- [RECORDS SUPPLIED]
──────────────────────────────

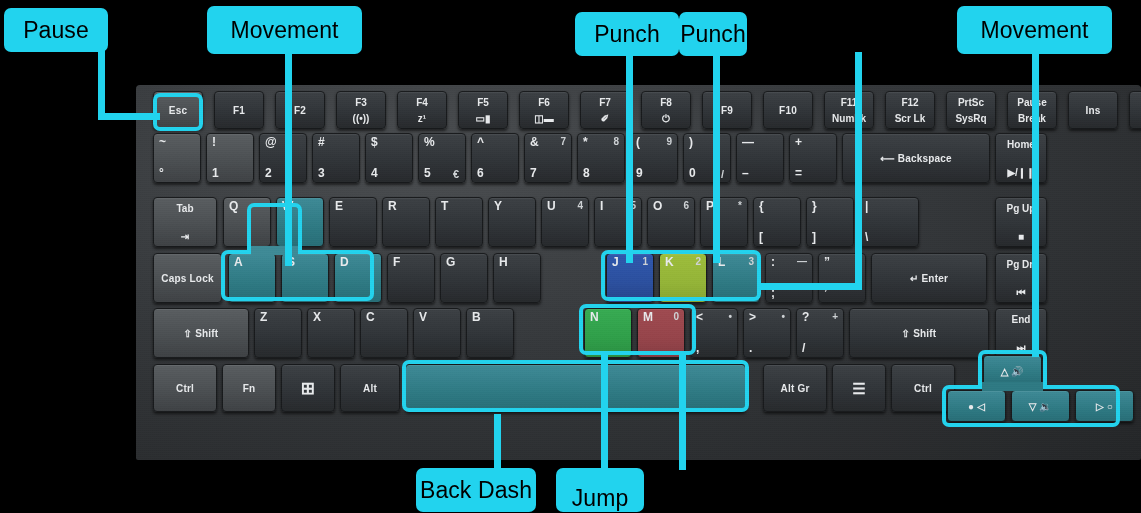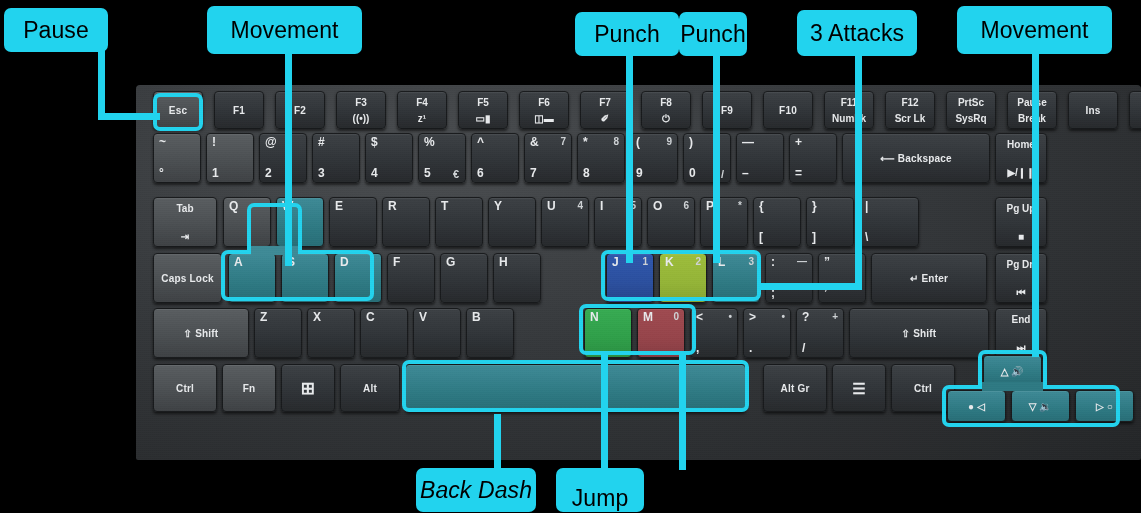--- a/index.html
+++ b/index.html
@@ -508,29 +508,26 @@
   </div>
 
   <div class="callout" style="left:575px; top:12px; width:104px; height:44px;">
     <span>Punch</span>
   </div>
 
   <div class="callout" style="left:679px; top:12px; width:68px;  height:44px;">
     <span>Punch</span>
   </div>
 
-  <div class="callout" style="left:797px; top:10px; width:120px; height:46px;">
-    <span>3 Attacks</span>
-  </div>
 
   <div class="callout" style="left:957px; top:6px;  width:155px; height:48px;">
     <span>Movement</span>
   </div>
 
-  <div class="callout" style="left:416px; top:468px; width:120px; height:44px;font-style:italic;">
+  <div class="callout" style="left:416px; top:468px; width:120px; height:44px;">
     <span>Back Dash</span>
   </div>
 
   <div class="callout" style="left:556px; top:468px; width:88px;  height:44px;align-items:flex-end;">
     <span>Jump</span>
   </div>
 
 
 </div>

──────────────────────────────

- [WHAT YOU HAVE TO DO]
Your copy should match the material above exactly, minus its pictures.

- [REPLY]
--- a/index.html
+++ b/index.html
@@ -508,29 +508,26 @@
   </div>
 
   <div class="callout" style="left:575px; top:12px; width:104px; height:44px;">
     <span>Punch</span>
   </div>
 
   <div class="callout" style="left:679px; top:12px; width:68px;  height:44px;">
     <span>Punch</span>
   </div>
 
-  <div class="callout" style="left:797px; top:10px; width:120px; height:46px;">
-    <span>3 Attacks</span>
-  </div>
 
   <div class="callout" style="left:957px; top:6px;  width:155px; height:48px;">
     <span>Movement</span>
   </div>
 
-  <div class="callout" style="left:416px; top:468px; width:120px; height:44px;font-style:italic;">
+  <div class="callout" style="left:416px; top:468px; width:120px; height:44px;">
     <span>Back Dash</span>
   </div>
 
   <div class="callout" style="left:556px; top:468px; width:88px;  height:44px;align-items:flex-end;">
     <span>Jump</span>
   </div>
 
 
 </div>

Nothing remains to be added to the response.